Though Lisa had her back to them, sorting out the contents of her bag, she could feel the two's nonsense tolerance plummeting. Lisa rattled on as she handed a score — and a bag of cookies — to each member. "The bass is so much easier than the guitar, and like, I don't really do complex arrangements like Rinko…"

In other words, outside of Ako's, the score only consisted of the melody line and chord figures. "There's no lyrics on mine," Yukina said, holding hers up as though she'd expected more pages.

"So that's the other thing. I figured it's best if we hear it in full but, as you all know…" Lisa waved her crooked left hand like an overgrown _maneki neko_ summoning the opposite of fortune. "… So I'll be singing, and I'm sorry in advance for subjecting you to my hideous voice — "

"All right."

" — but it'll be over in — eh?"

Yukina rolled her eyes. "It's your song, isn't it? You may demo it however you want. And then we'll decide if Roselia will perform it. Rinko, could you give me an E?" saying that, she began tuning her loaned guitar.
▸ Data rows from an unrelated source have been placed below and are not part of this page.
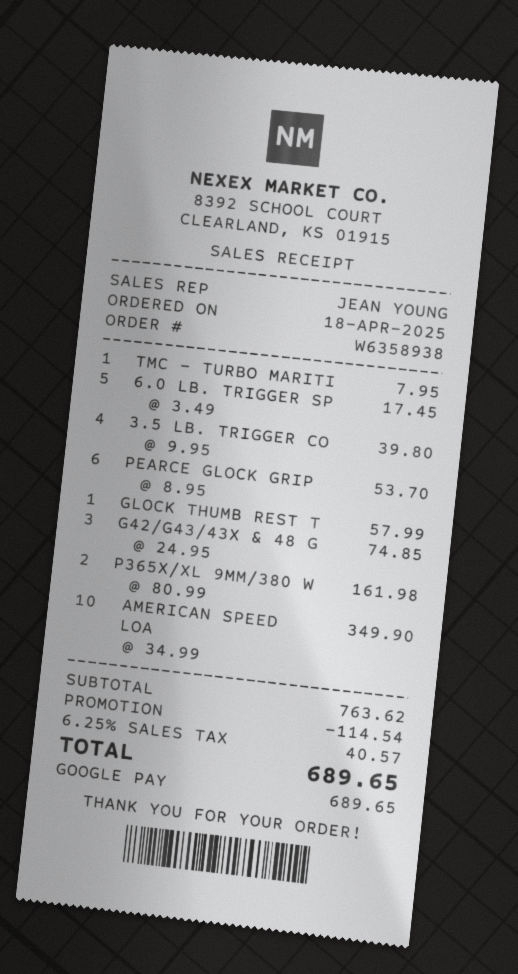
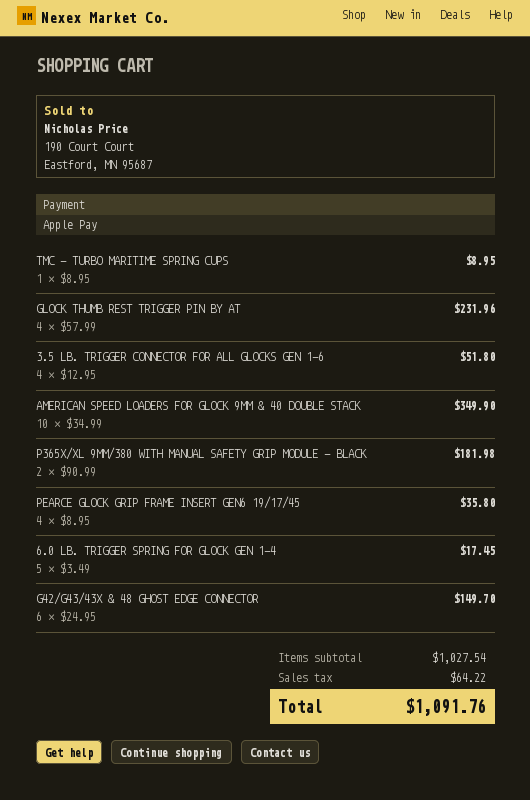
payment method: Google Pay -> Apple Pay
TMC - TURBO MARITI: 1 x 7.95 = 7.95 -> 1 x 8.95 = 8.95
3.5 LB. TRIGGER CO: 4 x 9.95 = 39.80 -> 4 x 12.95 = 51.80
PEARCE GLOCK GRIP: 6 x 8.95 = 53.70 -> 4 x 8.95 = 35.80
GLOCK THUMB REST T: 1 x 57.99 = 57.99 -> 4 x 57.99 = 231.96
G42/G43/43X & 48 G: 3 x 24.95 = 74.85 -> 6 x 24.95 = 149.70
P365X/XL 9MM/380 W: 2 x 80.99 = 161.98 -> 2 x 90.99 = 181.98
subtotal: 763.62 -> 1027.54
discount: 114.54 -> none
tax: 40.57 -> 64.22
total: 689.65 -> 1091.76

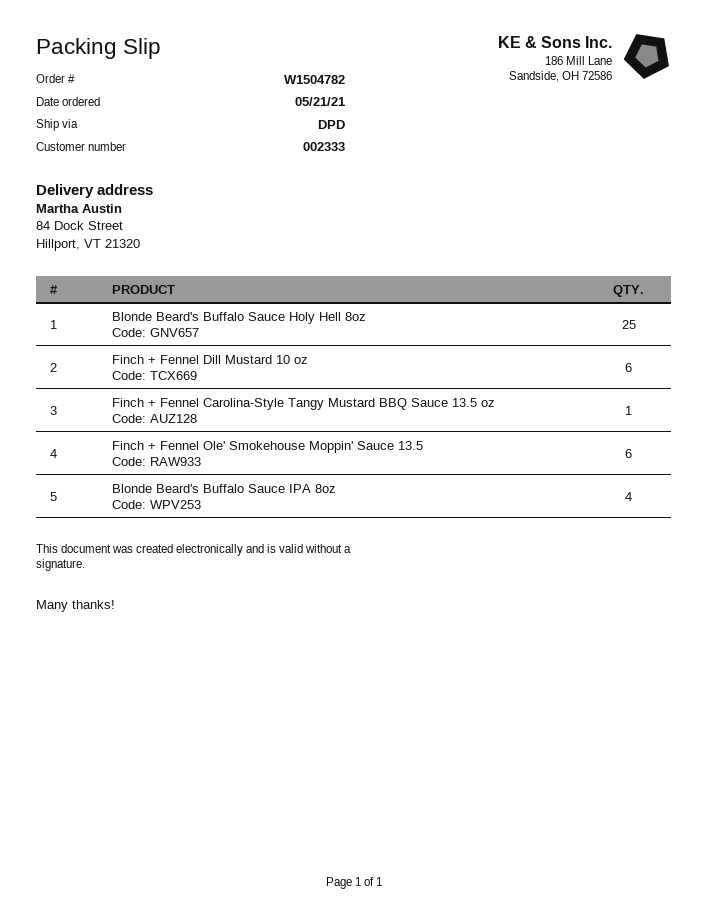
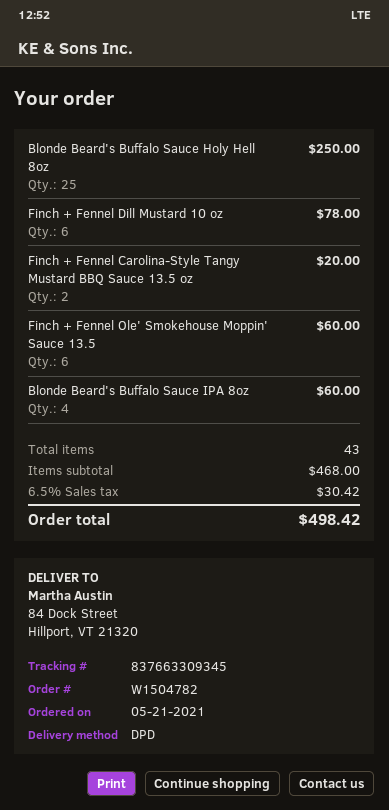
Finch + Fennel Carolina-Style Tangy Mustard BBQ Sauce 13.5 oz: 1 -> 2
Following the leader, everyone began preparing their respective instrument. Lisa stood awkwardly on the side. Usually after handing everyone the score for a new song, Yukina would go around to give individual instructions. This time it was Lisa with the new song.

All right. Ako was already waving her arms, asking for her help with the score. Lisa had a suspicion she didn't know how to read proper drum scores (neither could Lisa). "Score" was a generous word for the scrawl words and numbers. But that should be enough. It was a slow song, a soft song with few places to fill-in. Ako's least favourite kind of a song. But Lisa thought it was the mystery of the completed product that caused Ako's eyes to sparkle.

On the other spectrum there was Rinko. Apart from helping Yukina tune the guitar, she hadn't touched the keyboard even once, her eyes darting over the score. Covered her mouth with a hand, maybe already hearing the entire song in her head without playing it, and with that understanding Lisa's intent in one go. No wonder Yukina had once said of them all it was Rinko who was the most talented (when Yukina bothered to acknowledge there was such a thing as talent, anyway).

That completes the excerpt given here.